The NAYA Survey 2001 also asked about current contraceptive behavior to currently married
respondents of age 14 to 22 years. Table 21.16 shows that 23 percent of men and over one fourth
women were currently using contraceptives at the time of survey. Overall one fourth of these
groups (14-22) both men and women were using contraceptives in urban areas of Nepal. It is to be
noted here that urban data of NAYA survey is used here to understand the contraceptive behavior,
therefore the contraceptive prevalence rate is found higher than the national average of NDHS

344
2001. It is found in both surveys that the most popular current method was injectables.
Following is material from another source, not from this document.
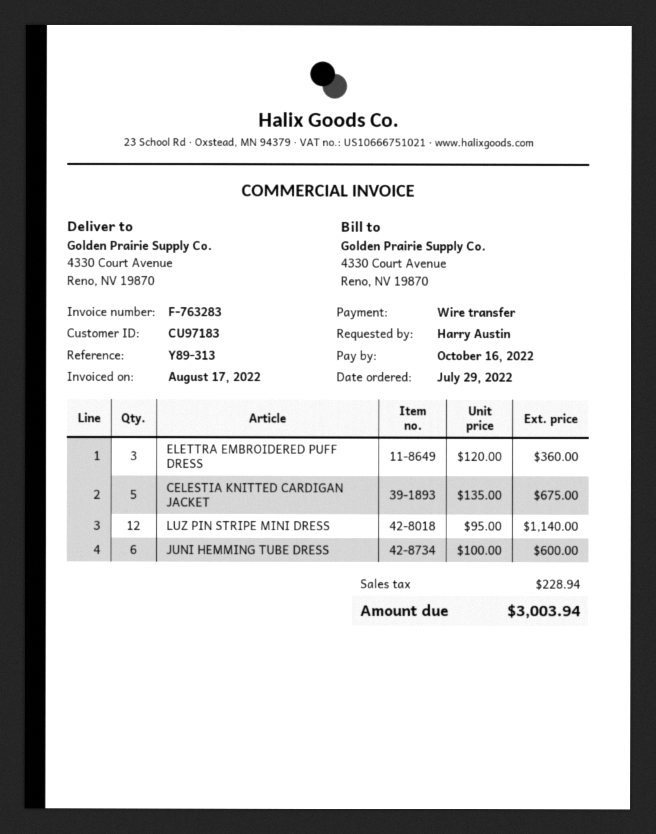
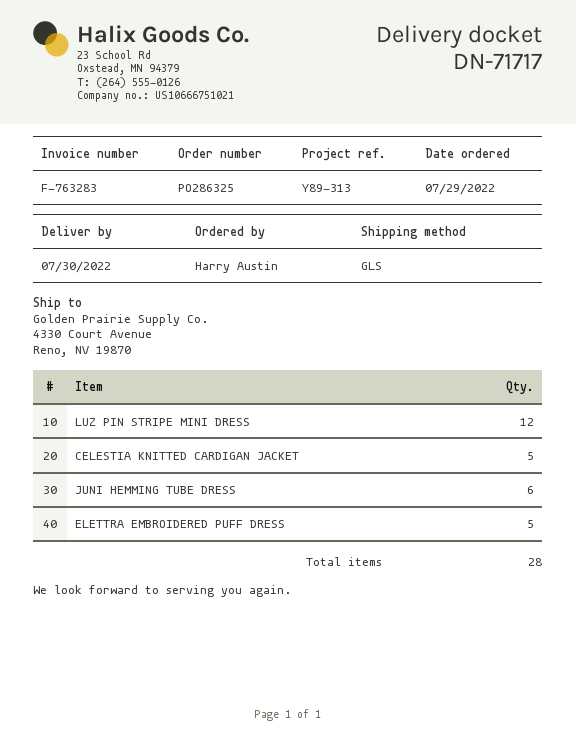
ELETTRA EMBROIDERED PUFF DRESS: 3 -> 5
It is also
found that traditional methods in these groups are also popular.

Table 21.16: Percentage distributions of married youths (14-22 years) currently using
contraception: urban Nepal, 2000

Currently Using Husbands Wives Total


Yes 23.0 25.3 24.9
No 77.0 74.7 75.1
Total 100.0 100.0 100.0
Number of Cases 113 450 563

Source : Aryal and Nichols, 2002.

Table 21.17 shows the trends in current use of any methods of contraception among these groups
in Nepal. There is a gradual increase of the use of contraception among these groups in Nepal.
Less than one percent of women of age 15-19 were using contraception in 1976 that has increased
to 12 percent in 2001. Similarly, only 4 percent women age group 20-24 were using contraception
in 1976 that has increased to about one fourth in 2001 showing the increasing trend of current use
of any methods in these groups in Nepal although the use rate is not as expected.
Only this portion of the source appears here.